Immune system disorders: frequency unknown – hypersensitivity reactions, including anaphylactic reactions.

Metabolic and nutrition disorders: frequency unknown – increased appetite, increased body weight.

Mental disorders: frequent – headache, somnolence, fatigue; infrequent – asthenia; frequency unknown – anxiety, aggression, agitation, insomnia, hallucinations, depression, suicidal thoughts.

Nervous system disorders: frequency unknown – seizures, dura sinus thrombosis, paresthesia, dizziness, fainting, tremor, dysgeusia (taste disorder).

Visual organ disorders: frequency is unknown – visual impairment, diplopia, inflammation, blurred vision.

Hearing and labyrinth disorders: frequency unknown – vertigo.

Cardiac disorders: frequency unknown – tachycardia, angina pectoris, palpitations.

Vascular disorders: frequency unknown – jugular vein thrombosis.

Respiratory system, chest and mediastinum disorders: frequency unknown – dyspnea, increased symptoms of rhinitis.

Gastrointestinal disorders: frequent – dry mouth; infrequent – abdominal pain; frequency unknown – nausea, diarrhea, vomiting.

Liver and biliary tract disorders: frequency unknown – hepatitis.

Skin and subcutaneous tissue disorders: frequency unknown – angioedema, persistent erythema drug, rash, pruritus, urticaria, hypotrichosis, cracks, photosensitization.

Muscular and connective tissue disorders: frequency unknown – muscle pain, arthralgia.

Kidney and urinary tract disorders: frequency unknown – dysuria, urinary retention, urge to urinate.

Laboratory and instrumental data: frequency unknown – change in liver function tests.

Other: frequency unknown – cross reactivity, peripheral edema.

If any of the side effects listed in the instructions worsen, or if you notice any other side effects not listed in the instructions, tell your doctor.

Overdose

There have been no reports of overdose with the drug. However, there are data on overdose of individual components of the drug.

Montelukast

Symptoms: The most frequent adverse events were feeling of thirst, drowsiness, vomiting, psychomotor agitation, headache and abdominal pain.

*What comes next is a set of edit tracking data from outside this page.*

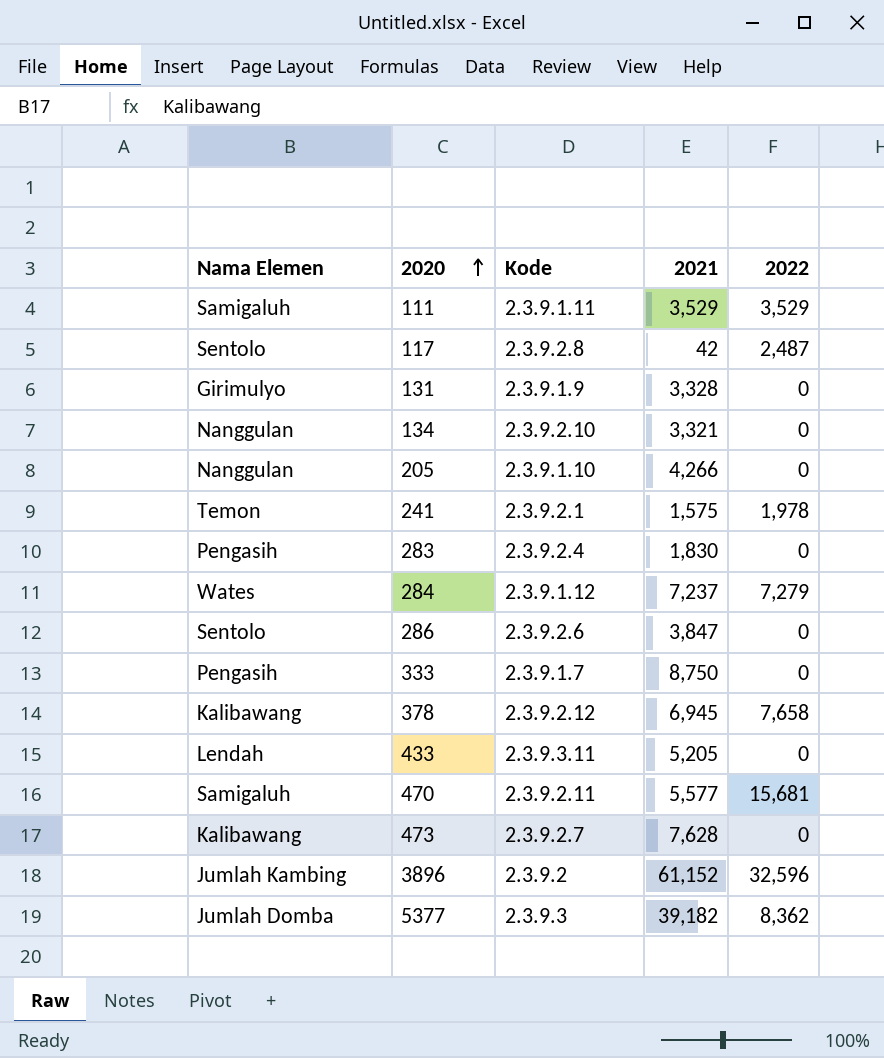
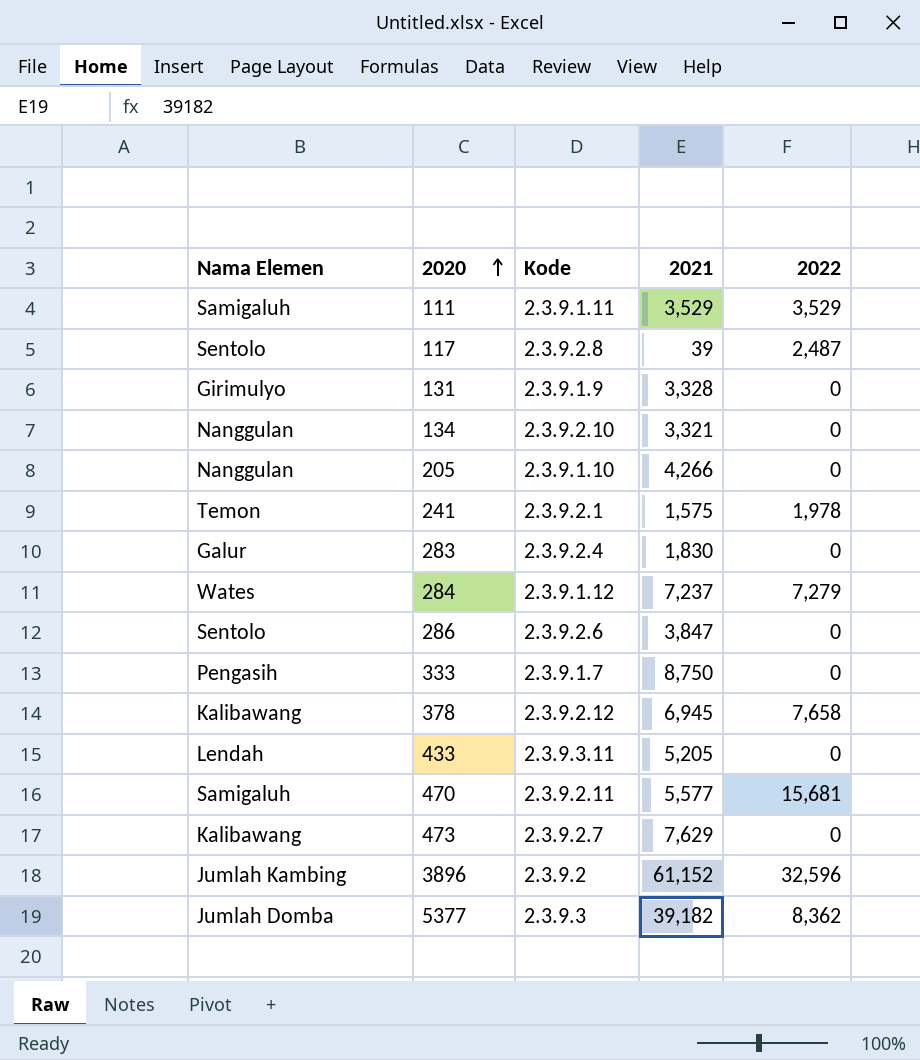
117 | 2021: 42 -> 39
283 | Nama Elemen: Pengasih -> Galur
473 | 2021: 7,628 -> 7,629

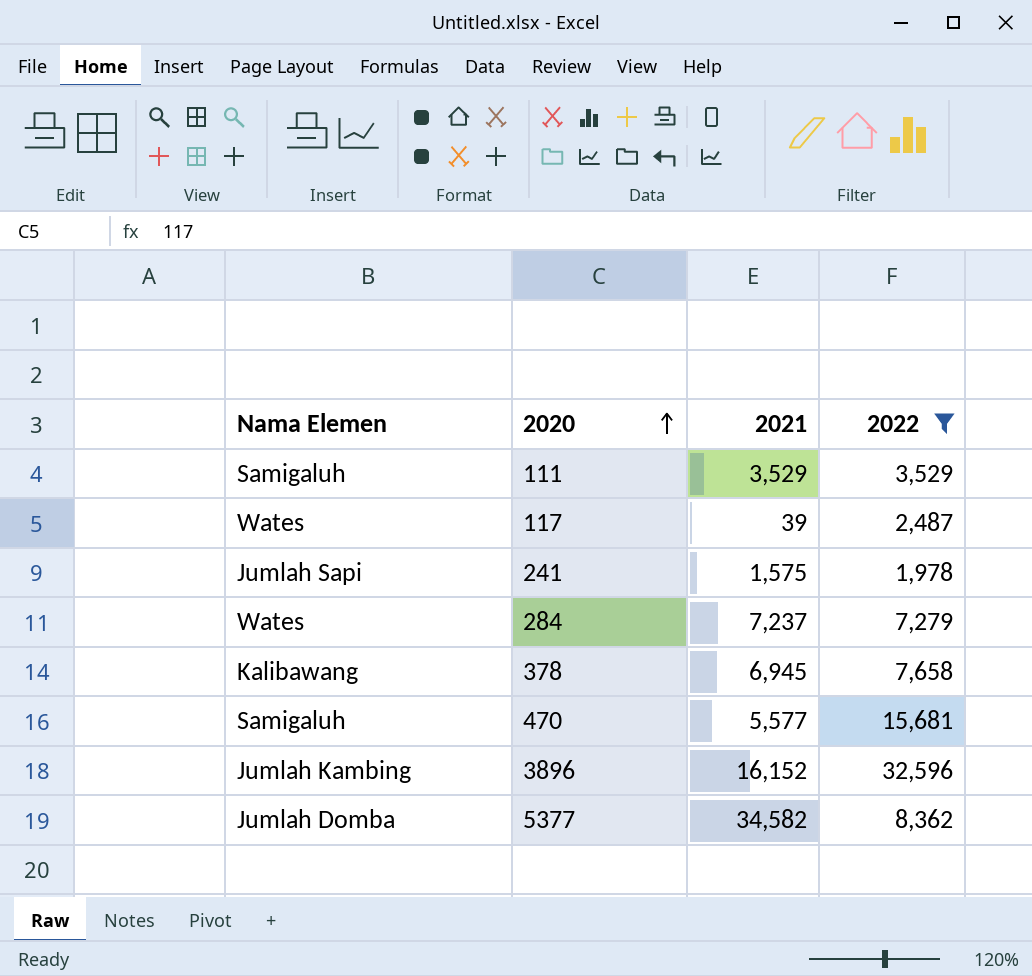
filter: none -> 2022 != 0
column Kode | position: 3 -> none
117 | Nama Elemen: Sentolo -> Wates
241 | Nama Elemen: Temon -> Jumlah Sapi
3896 | 2021: 61,152 -> 16,152
5377 | 2021: 39,182 -> 34,582

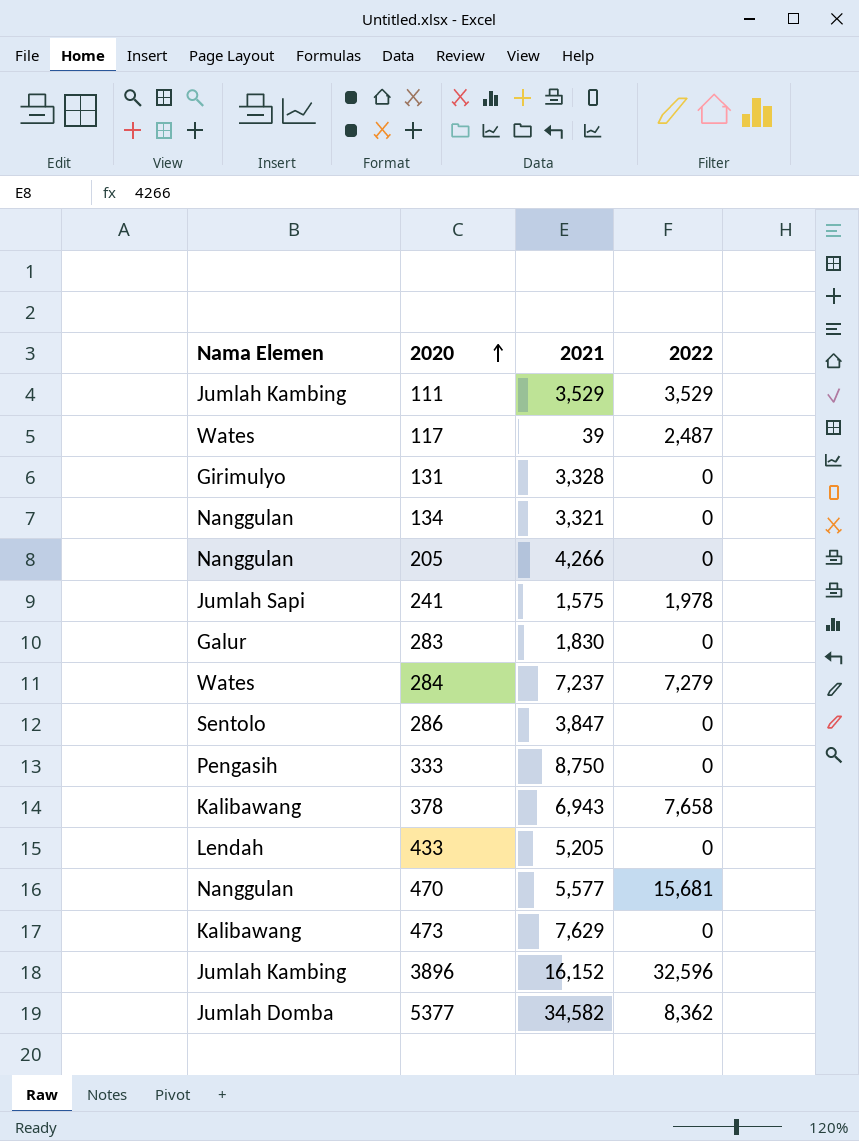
filter: 2022 != 0 -> none
111 | Nama Elemen: Samigaluh -> Jumlah Kambing
378 | 2021: 6,945 -> 6,943
470 | Nama Elemen: Samigaluh -> Nanggulan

Treatment: treatment is symptomatic. There is no information on the specific treatment of montelukast overdose. There are no data on the possibility of excretion of montelukast by peritoneal dialysis and hemodialysis.

Levocetirizine

Symptoms: somnolence (in adults), agitation and restlessness followed by somnolence (in children).

Treatment: gastric lavage, administration of activated charcoal, symptomatic therapy. There is no specific antidote. Hemodialysis is ineffective.

Pregnancy use

There have been no adequate and strictly controlled clinical studies on the safety of the drug during pregnancy.

The use of the drug in pregnancy is contraindicated.

There are no data on excretion of Montelukast in human milk.

Levocetirizine is excreted with breast milk. Therefore, if it is necessary to use the drug in lactation, it is recommended to stop breastfeeding.